Todo mundo erra. Errar é uma condição intrínseca à humanidade. Somos seres em construção, capazes de tropeçar, ferir, agir por impulso, tomar decisões equivocadas e, depois, reconhecer o erro, reparar o dano e aprender com ele.
Mas há uma diferença enorme entre errar e fazer da maldade um modo de existir.
Diante da frieza, da crueldade ou da perversidade de alguém, é comum ouvirmos: “No fundo, ele é uma boa pessoa.” Como se a bondade estivesse escondida em algum lugar profundo da alma, enquanto tudo aquilo que chega à superfície fosse justamente o contrário dela.
Mas, se é preciso cavar muito fundo para encontrar a bondade de alguém, talvez seja necessário perguntar: que espécie de bondade é essa que ninguém consegue enxergar?
Penso que o bem não deveria morar nas profundezas. O bem precisa estar na superfície.
Não porque sejamos incapazes de ter impulsos ruins, mas porque aquilo que fazemos com esses impulsos revela quem estamos escolhendo ser.
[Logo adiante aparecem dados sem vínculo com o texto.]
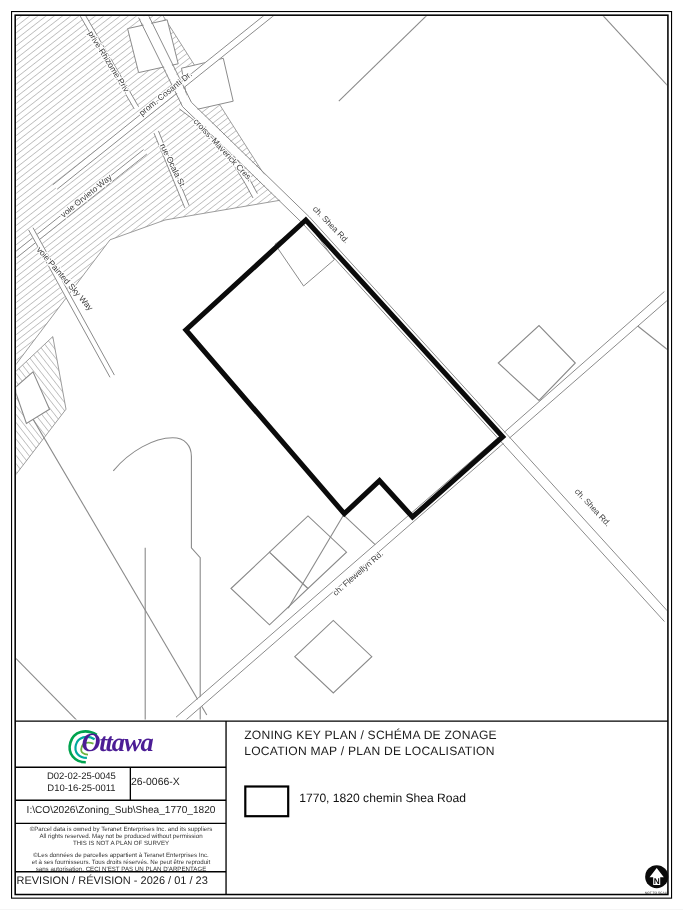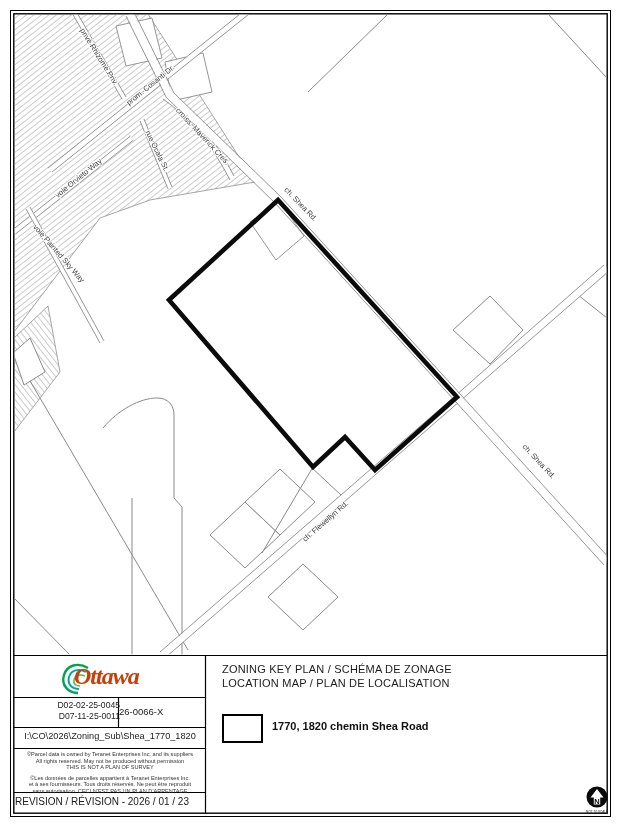--- a/index.html
+++ b/index.html
@@ -4,32 +4,32 @@
 <style>
   html,body{margin:0;padding:0;background:#e8e8e8;}
   .page{position:relative;width:621px;height:827px;background:#ffffff;
         font-family:"Liberation Sans",sans-serif;overflow:hidden;}
   svg{position:absolute;left:0;top:0;}
   .abs{position:absolute;}
   .titles{left:222px;top:663px;width:370px;font-size:11px;line-height:13.5px;
           color:#1c1c1c;letter-spacing:.2px;}
   .legend-swatch{left:222px;top:714px;width:37px;height:25px;background:#fff;
           border:2.6px solid #000;}
-  .legend-label{left:272px;top:720px;font-size:11px;font-weight:bold;color:#111;}
-  .filecell{left:4px;top:700px;width:116px;text-align:right;font-size:8.6px;
+  .legend-label{left:272px;top:720px;font-size:11px;font-weight:normal;color:#111;}
+  .filecell{left:16px;top:700px;width:116px;text-align:center;font-size:8.6px;
           line-height:11px;color:#222;}
   .plancell{left:119px;top:706px;width:86px;text-align:left;font-size:9.5px;color:#222;}
   .pathcell{left:15px;top:731px;width:190px;text-align:center;font-size:9.2px;color:#222;}
   .copycell{left:15px;top:751px;width:190px;text-align:center;font-size:5.6px;
           line-height:6.6px;color:#333;}
   .copycell .gap{height:4px;}
   .revcell{left:15px;top:796px;width:190px;font-size:10px;color:#1a1a1a;}
   .logo{left:58px;top:659px;width:110px;height:38px;}
   .logo-word{position:absolute;left:16px;top:4px;font-family:"Liberation Serif",serif;
-          font-style:italic;font-weight:bold;font-size:24px;color:#c2410c;letter-spacing:-1px;}
+          font-style:italic;font-weight:bold;font-size:24px;color:#4c1d95;letter-spacing:-1px;}
 </style>
 </head>
 <body>
 
 <div class="page">
 
   <svg width="621" height="827" viewBox="0 0 621 827">
     <defs>
       <pattern id="hatchA" width="4.6" height="4.6" patternUnits="userSpaceOnUse" patternTransform="rotate(52)">
         <line x1="0" y1="0" x2="0" y2="4.6" stroke="#9b9b9b" stroke-width="1"></line>
@@ -148,21 +148,21 @@
   <div class="abs titles">
     <div>ZONING KEY PLAN / SCHÉMA DE ZONAGE</div>
     <div>LOCATION MAP / PLAN DE LOCALISATION</div>
   </div>
 
   <div class="abs legend-swatch"></div>
   <div class="abs legend-label">1770, 1820 chemin Shea Road</div>
 
   <div class="abs filecell">
     <div>D02-02-25-0045</div>
-    <div>D07-11-25-0011</div>
+    <div>D10-16-25-0011</div>
   </div>
 
   <div class="abs plancell">26-0066-X</div>
 
   <div class="abs pathcell">I:\CO\2026\Zoning_Sub\Shea_1770_1820</div>
 
   <div class="abs copycell">
     <div>©Parcel data is owned by Teranet Enterprises Inc. and its suppliers</div>
     <div>All rights reserved. May not be produced without permission</div>
     <div>THIS IS NOT A PLAN OF SURVEY</div>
No fundo, talvez seja onde devamos guardar nossa tendência animalesca de reagir por instinto, de pensar primeiro em nós mesmos, de agir sem considerar o sentimento alheio. É ali que devem ser contidos o egoísmo, o orgulho, o desejo de vingança, a necessidade de ter razão, o nosso pequeno geocentrismo — essa tendência humana de fazer de nós mesmos o centro em torno do qual tudo e todos deveriam girar.
Não somos responsáveis por nunca sentir raiva, inveja, ressentimento ou vontade de revidar. Somos responsáveis pelo que fazemos com tudo isso.
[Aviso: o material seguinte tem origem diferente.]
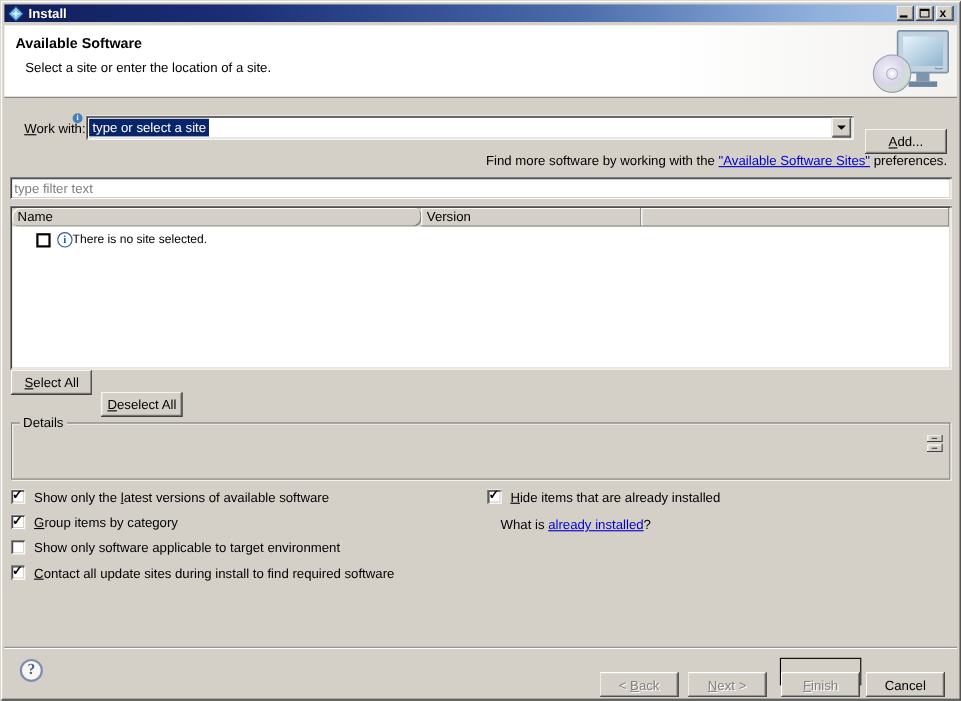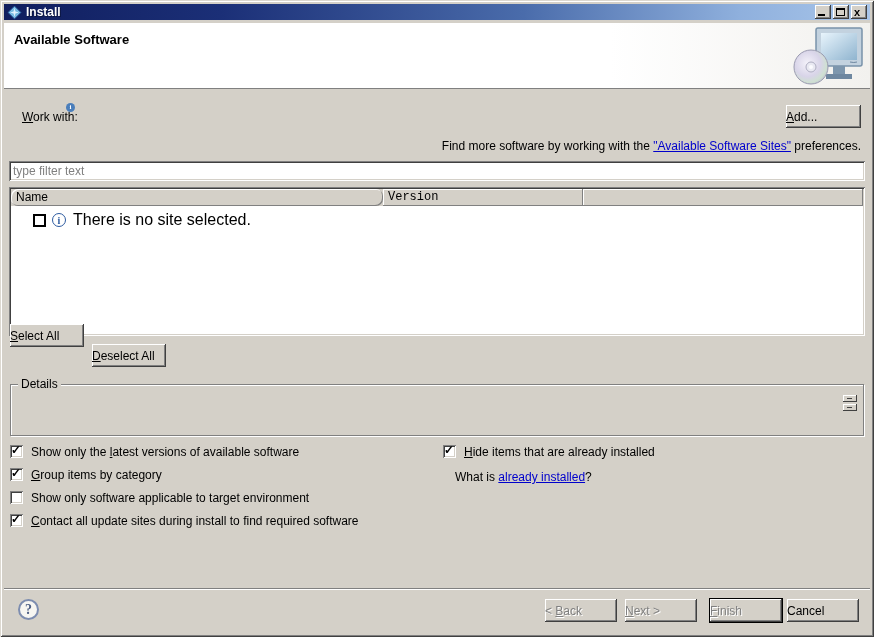--- a/index.html
+++ b/index.html
@@ -40,21 +40,21 @@
   .raised {
     background:#d4d0c8;
     box-shadow: inset -1px -1px 0 #404040, inset 1px 1px 0 #fff,
                 inset -2px -2px 0 #808080, inset 2px 2px 0 #d4d0c8;
   }
   .sunken {
     background:#fff;
     box-shadow: inset 1px 1px 0 #808080, inset -1px -1px 0 #fff,
                 inset 2px 2px 0 #404040, inset -2px -2px 0 #d4d0c8;
   }
-  .btn { display:flex; align-items:center; justify-content:flex-start; font-size:12px; cursor:default; }
+  .btn { display:flex; align-items:center; justify-content:center; font-size:12px; cursor:default;margin-top:12px; }
   .btn.disabled { color:#808080; text-shadow:1px 1px 0 #fff; }
   .mn { text-decoration:underline; }
   
   .lbl-workwith { position:absolute; left:22px; top:110px; }
   .info-badge { position:absolute; left:66px; top:103px; width:9px; height:9px; border-radius:50%;
     background:#4a7ebb; color:#fff; font-size:7px; line-height:9px; text-align:center;
     font-weight:bold; font-family:"Liberation Serif",serif; }
   .combo { position:absolute; left:78px; top:105px; width:698px; height:22px; }
   .combo-sel { position:absolute; left:3px; top:3px; height:16px; background:#0a246a; color:#fff;
     padding:1px 3px 0 3px; font-size:12px; white-space:nowrap; }
@@ -68,27 +68,27 @@
   a.lnk { color:#0000cc; text-decoration:underline; cursor:pointer; }
   
   .filter { position:absolute; left:9px; top:161px; width:856px; height:20px; border:none;
     outline:none; padding:2px 4px; font-size:12px; font-family:"Liberation Sans",sans-serif; }
   .filter::placeholder { color:#808080; opacity:1; }
   
   .table { position:absolute; left:9px; top:187px; width:856px; height:149px; }
   .thead { position:absolute; left:2px; top:2px; right:2px; height:17px; display:flex; background:#d4d0c8; }
   .th { box-shadow: inset -1px -1px 0 #808080, inset 1px 1px 0 #fff, inset -2px 0 0 #d4d0c8;
     padding:1px 5px 0 5px; font-size:12px; overflow:hidden; white-space:nowrap; }
-  .th-name { width:372px;border-radius:7px; } .th-version { width:200px;font-family:Liberation Mono, monospace; } .th-rest { flex:1; }
+  .th-name { width:372px;border-radius:7px; } .th-version { width:200px; } .th-rest { flex:1; }
   .trow { position:absolute; left:2px; top:24px; display:flex; align-items:center; padding-left:22px; }
   .tree-check { width:13px; height:13px; background:#fff; border:2px solid #000; }
   .info-circle { width:14px; height:14px; border-radius:50%; border:1px solid #2c5aa0; background:#fff;
     color:#2c5aa0; font-size:10px; line-height:13px; text-align:center; font-weight:bold;
     font-family:"Liberation Serif",serif; margin-left:6px; }
-  .trow-text { margin-left:7px; font-size:16px; }
+  .trow-text { font-size:11px; }
   
   .selall-btn { position:absolute; left:10px; top:324px; width:74px; height:23px; }
   .deselall-btn { position:absolute; left:92px; top:344px; width:74px; height:23px; }
   
   .group { position:absolute; left:10px; top:384px; width:854px; height:52px;
     border:1px solid #808080; box-shadow:1px 1px 0 #fff, inset 1px 1px 0 #fff; }
   .group-label { position:absolute; left:7px; top:-8px; background:#d4d0c8; padding:0 3px; font-size:12px; }
   .group-content { position:absolute; left:6px; top:6px; right:24px; bottom:4px; font-size:12px; overflow:hidden; }
   .details-handle { position:absolute; right:6px; top:10px; width:14px; display:flex;
     flex-direction:column; gap:2px; }
@@ -137,20 +137,21 @@
           <span class="glyph-max"></span>
         </div>
       <div class="win-btn">
           <span class="glyph-close">x</span>
         </div>
     </div>
   </div>
 
   <div class="banner">
     <div class="banner-title">Available Software</div>
+    <div class="banner-sub">Select a site or enter the location of a site.</div>
     <svg class="banner-art" width="74" height="62" viewBox="0 0 74 62">
       <rect x="26" y="4" width="46" height="38" rx="2" fill="#c3d2df" stroke="#7a93aa" stroke-width="1.5"></rect>
       <rect x="31" y="9" width="36" height="27" fill="#9cc0d8"></rect>
       <rect x="31" y="9" width="36" height="27" fill="url(#scr)"></rect>
       <rect x="43" y="42" width="12" height="8" fill="#7d96ad"></rect>
       <rect x="36" y="50" width="26" height="5" fill="#6e87a0"></rect>
       <path d="M60 38 q4 1 7 0" stroke="#6e87a0" stroke-width="1" fill="none"></path>
       <defs>
         <linearGradient id="scr" x1="0" y1="0" x2="1" y2="1">
           <stop offset="0" stop-color="#e8f4fc"></stop>
@@ -164,20 +165,26 @@
         </radialGradient>
       </defs>
       <circle cx="21" cy="43" r="17" fill="url(#cd)" stroke="#9a9ab0" stroke-width="1"></circle>
       <circle cx="21" cy="43" r="5" fill="#e9e9f2" stroke="#aeaec2" stroke-width="1"></circle>
       <circle cx="21" cy="43" r="2" fill="#fbfbfe"></circle>
     </svg>
   </div>
 
   <label class="lbl-workwith"><span></span><span class="mn">W</span><span>ork with:</span></label>
   <span class="info-badge">i</span>
+  <div class="combo sunken">
+    <span class="combo-sel">type or select a site</span>
+    <div class="combo-arrow raised">
+      <span class="arrow-down"></span>
+    </div>
+  </div>
   <button class="add-btn btn raised" style="border:none;">
       <span><span></span><span class="mn">A</span><span>dd...</span></span>
     </button>
 
   <div class="find-more">
     <span>Find more software by working with the </span><a class="lnk">"Available Software Sites"</a><span> preferences.</span>
   </div>
 
   <input class="filter sunken" type="text" placeholder="type filter text" style="">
Porque sentir não é necessariamente escolher.
A bondade verdadeira não é a ausência de sombras; é a decisão de não deixar que elas governem nossas mãos, nossa língua e nossas relações.
E talvez seja justamente por isso que Jesus tenha falado da luz que não deve ser colocada debaixo do alqueire. A luz não foi feita para ficar escondida dentro da casa. Ela precisa estar no alto, onde possa iluminar o ambiente e permitir que outros também enxerguem.
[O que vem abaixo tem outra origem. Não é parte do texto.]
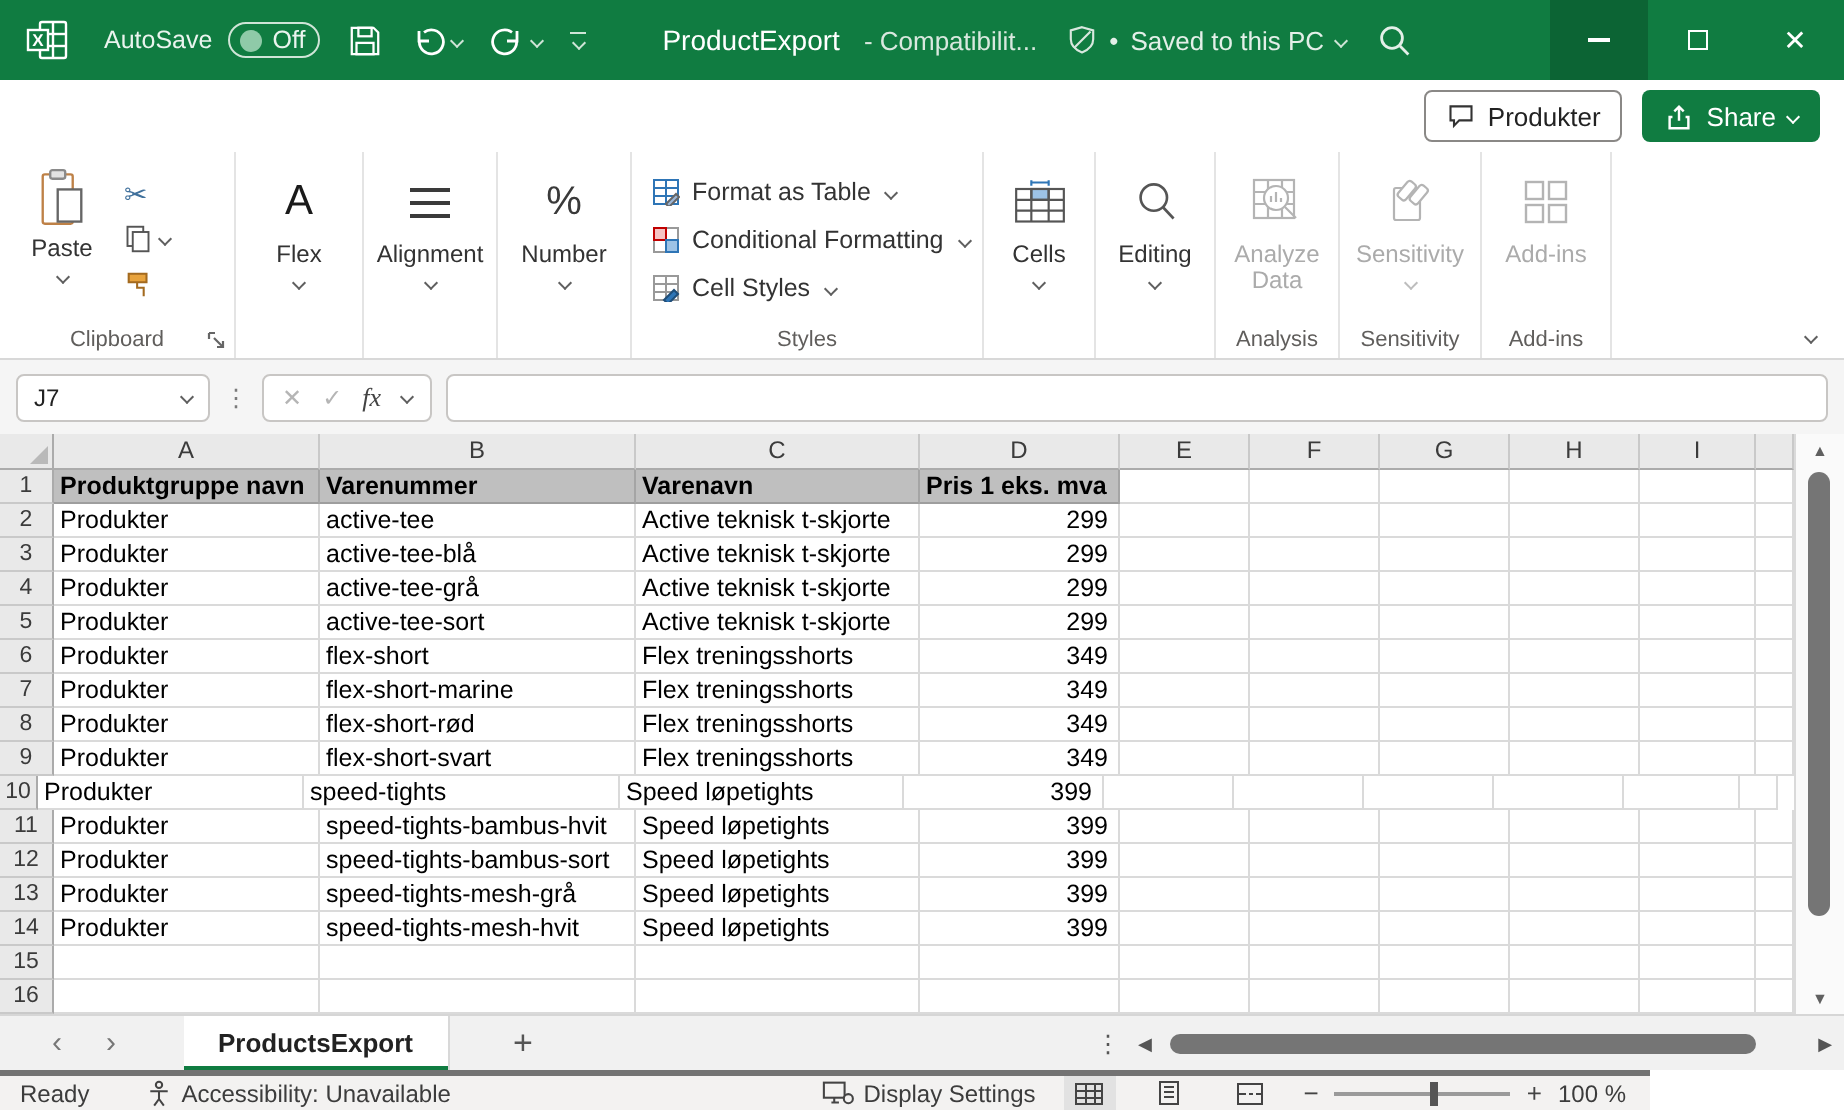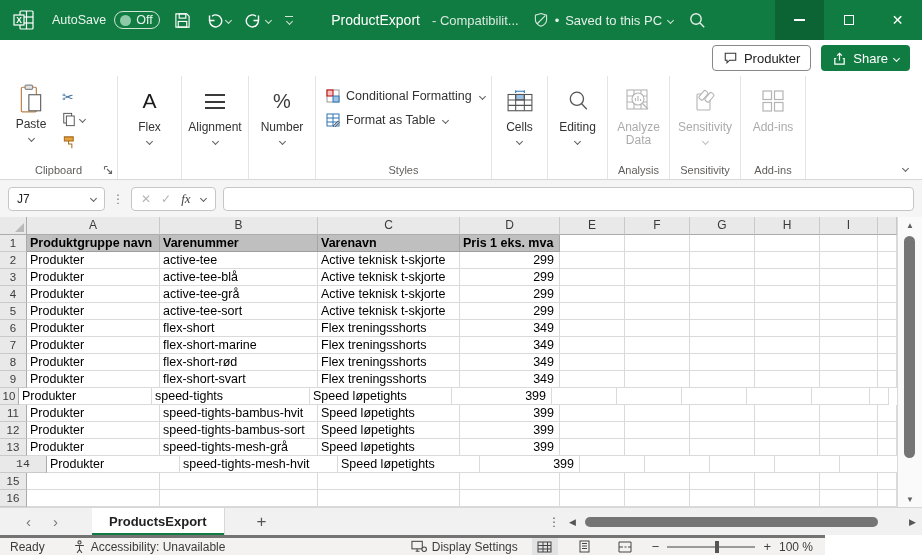--- a/index.html
+++ b/index.html
@@ -284,38 +284,49 @@
         <span class="pct">%</span>
       </span>
     <span class="lbl">Number</span>
     <span class="chv"></span>
   </div>
 
   <div class="rgroup" style="width:176px">
     <div class="styles-rows">
       <div class="style-row">
         <svg width="14" height="14" viewBox="0 0 14 14">
+            <g stroke-width="1" fill="none">
+          <rect x="1" y="1" width="12" height="12" fill="#fff" stroke="#2E75B6"></rect>
+          <path d="M1 5 h12 M1 9 h12 M7 1 v12" stroke="#2E75B6"></path>
+          <path d="M7 13 l5 -5 l1.5 1.5 l-5 5 Z" fill="#9cb7d8" stroke="#666"></path>
+            </g>
+          </svg>
+        <span>Format as Table</span>
+        <span class="chv"></span>
+      </div>
+      <div class="style-row">
+        <svg width="14" height="14" viewBox="0 0 14 14">
             <g stroke-width="1">
           <rect x="1" y="1" width="12" height="12" fill="#fff" stroke="#999"></rect>
           <rect x="1" y="1" width="6" height="6" fill="#F6C3C3" stroke="#C00000"></rect>
           <rect x="7" y="7" width="6" height="6" fill="#9DC3E6" stroke="#2E75B6"></rect>
             </g>
           </svg>
         <span>Conditional Formatting</span>
         <span class="chv"></span>
       </div>
       <div class="style-row">
         <svg width="14" height="14" viewBox="0 0 14 14">
             <g stroke-width="1" fill="none">
-          <rect x="1" y="1" width="12" height="12" fill="#fff" stroke="#2E75B6"></rect>
-          <path d="M1 5 h12 M1 9 h12 M7 1 v12" stroke="#2E75B6"></path>
-          <path d="M7 13 l5 -5 l1.5 1.5 l-5 5 Z" fill="#9cb7d8" stroke="#666"></path>
+          <rect x="1" y="1" width="12" height="12" fill="#fff" stroke="#999"></rect>
+          <path d="M1 5 h12 M1 9 h12 M7 1 v12" stroke="#999"></path>
+          <path d="M6 13 l5 -5 l2 2 l-5 5 Z" fill="#2E75B6" stroke="#1f4e79"></path>
             </g>
           </svg>
-        <span>Format as Table</span>
+        <span>Cell Styles</span>
         <span class="chv"></span>
       </div>
     </div>
     <span class="glabel">Styles</span>
   </div>
 
   <div class="rgroup vbtn" style="width:56px">
     <span class="ic">
       <svg width="26" height="22" viewBox="0 0 24 20">
           <g stroke-width="1">
@@ -588,21 +599,21 @@
         <div class="cell" style="width: 142px;">Speed løpetights</div>
         <div class="cell numcell" style="width: 100px;">399</div>
         <div class="cell" style="width: 65px;"></div>
         <div class="cell" style="width: 65px;"></div>
         <div class="cell" style="width: 65px;"></div>
         <div class="cell" style="width: 65px;"></div>
         <div class="cell" style="width: 58px;"></div>
         <div class="cell" style="width: 19px;"></div>
       </div>
       <div class="grid-row">
-        <div class="rowhdr" style="width: 47px; font-family: Liberation Mono, monospace;">14</div>
+        <div class="rowhdr" style="width: 27px;">14</div>
         <div class="cell" style="width: 133px;">Produkter</div>
         <div class="cell" style="width: 158px;">speed-tights-mesh-hvit</div>
         <div class="cell" style="width: 142px;">Speed løpetights</div>
         <div class="cell numcell" style="width: 100px;">399</div>
         <div class="cell" style="width: 65px;"></div>
         <div class="cell" style="width: 65px;"></div>
         <div class="cell" style="width: 65px;"></div>
         <div class="cell" style="width: 65px;"></div>
         <div class="cell" style="width: 58px;"></div>
         <div class="cell" style="width: 19px;"></div>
A bondade é essa lanterna.
Precisa estar suficientemente alta para ser vista, não como propaganda de virtude, mas como consequência natural de uma vida que aprendeu a considerar o outro.
Bondade escondida não consola quem sofre.
Bondade escondida não protege quem está vulnerável.
Bondade escondida não alimenta quem tem fome.
Bondade escondida não pede perdão, não faz justiça, não estende a mão, não acolhe.
O bem que ninguém consegue experimentar pode até existir como uma intenção, mas ainda não se transformou em vida.
Por isso, talvez seja mais honesto parar de procurar a “boa pessoa que existe lá no fundo” e observar aquilo que ela coloca para fora.
Porque é na superfície que a vida toca a vida.
É nas palavras que alguém ouve.
É nas mãos que ajudam ou ferem.
É nas escolhas que afetam os outros.
É na maneira como tratamos quem não pode nos oferecer nada em troca.
Não precisamos ser perfeitos para sermos bons. Mas a nossa imperfeição não pode servir de esconderijo para a maldade.
Que nossas sombras permaneçam sob vigilância, enquanto a luz permanece no alto.
Não para parecermos bons.
Mas para que, através de nós, alguém consiga enxergar o caminho.